Il governo ha un problema politico di matrice ideologica: il dovere di dimostrare che l'attuale politica fiscale della maggioranza può garantire al Paese «tesoretti» molto più cospicui di quelli lasciati in eredità dal precedente governo Berlusconi. In sostanza l'obiettivo è di stabilire ogni record di entrate, in caso contrario sarà gioco facile per l'attuale opposizione dimostrare che non è con l'inasprimento della tassazione che si rilancia l'economia e si alimentano le casse dello Stato. Un esito che l'Unione non può permettersi.
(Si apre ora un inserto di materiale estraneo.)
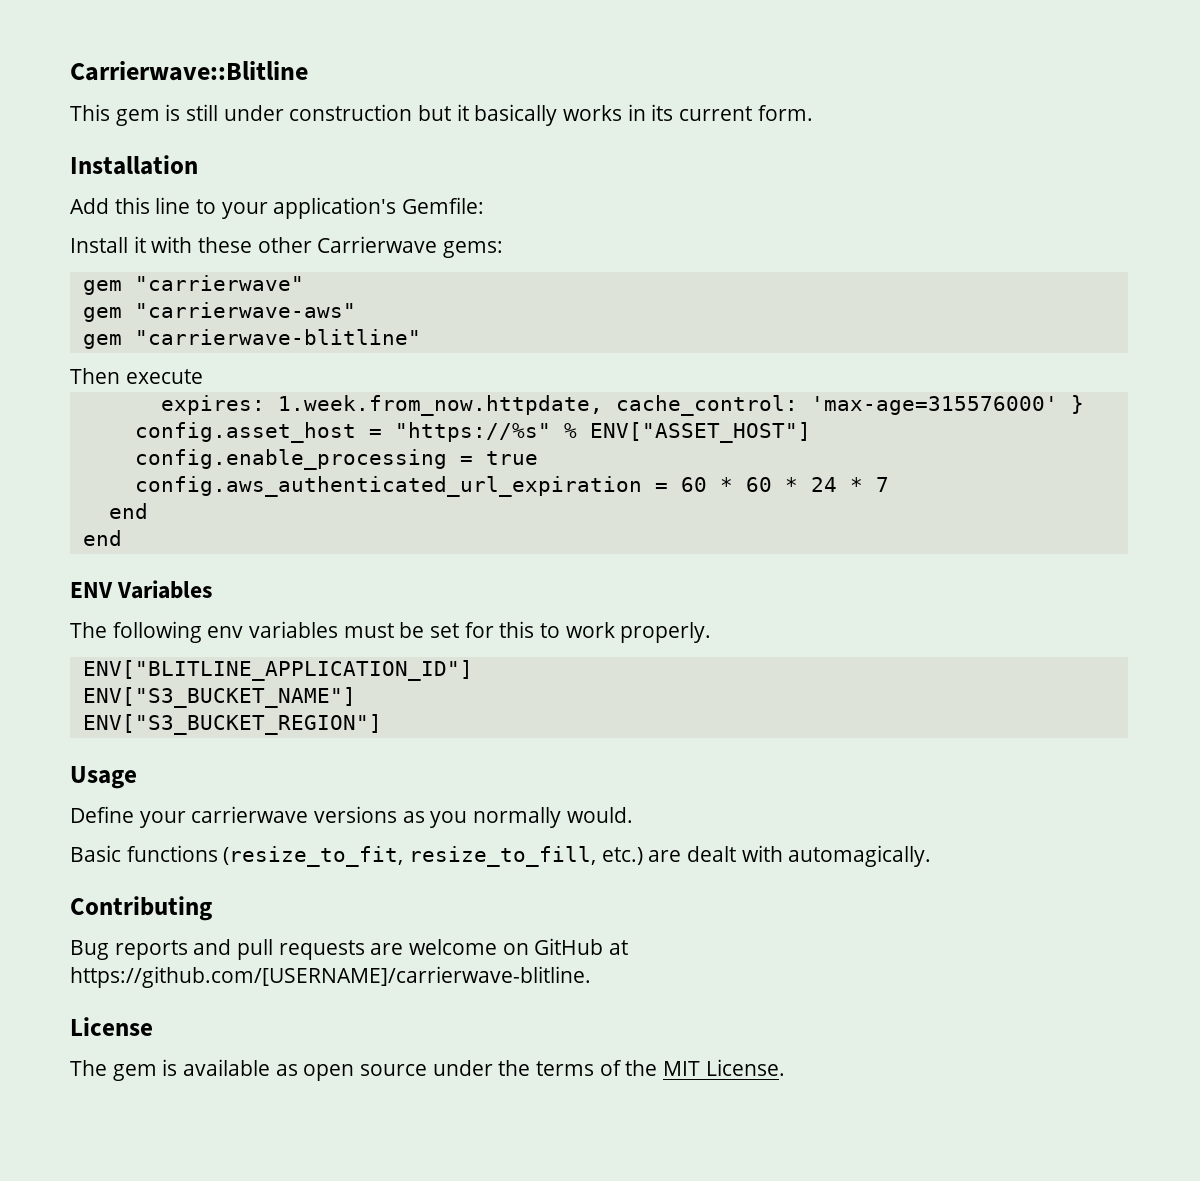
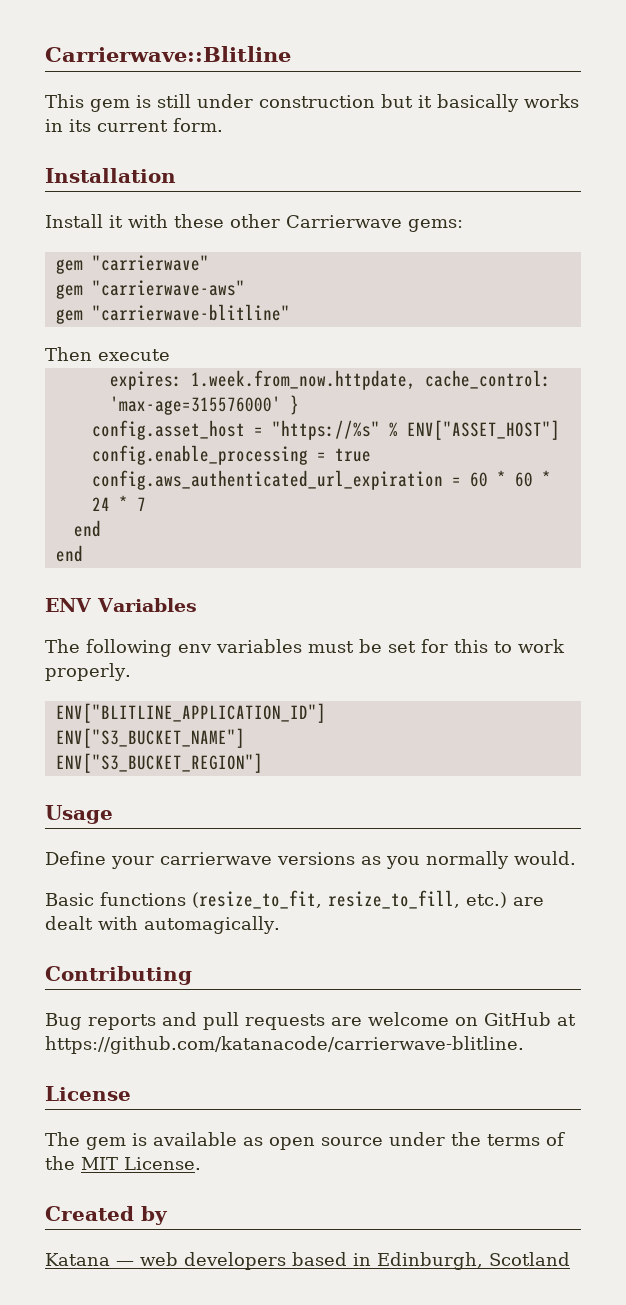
[70,197,485,219] // Add this line to your application's Gemfile: -> (176, 175) none
[70,966,591,988] https://github.com/[USERNAME]/carrierwave-blitline. -> [45,1036,524,1054] https://github.com/katanacode/carrierwave-blitline.
(785, 1067) none -> [45,1206,168,1225] [45,1252,570,1270] // Created by // Katana — web developers based in Edinburgh, Scotland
È per questo motivo che con l'ennesima, arrogante operazione si è deciso di tarare gli studi di settore dei lavoratori autonomi verso l'alto con l'obiettivo di dragare maggiori risorse, affidandosi a metodi rabberciati. Mi è venuto da pensare che in realtà gli studi di settore siano stati utilizzati in maniera impropria, come si trattasse di fatto dello strumento utile per introdurre surrettiziamente una manovra correttiva dei conti pubblici da metà luglio senza doverla spacciare per tale. L'iniziativa presenta un profilo di chiara evidenza ideologica, testimoniato dal fatto che questa manovra correttiva la dovrebbe sostenere una sola, ben individuata categoria di cittadini, per di più presa nella sua generalità e senza vedersi nemmeno riconosciuto il rispetto delle reali condizioni economiche e sociali in cui ciascuno di loro realmente vive: invece ancora una volta sono stati classificati tutti ed indistintamente come evasori salvo l'onere della prova contraria.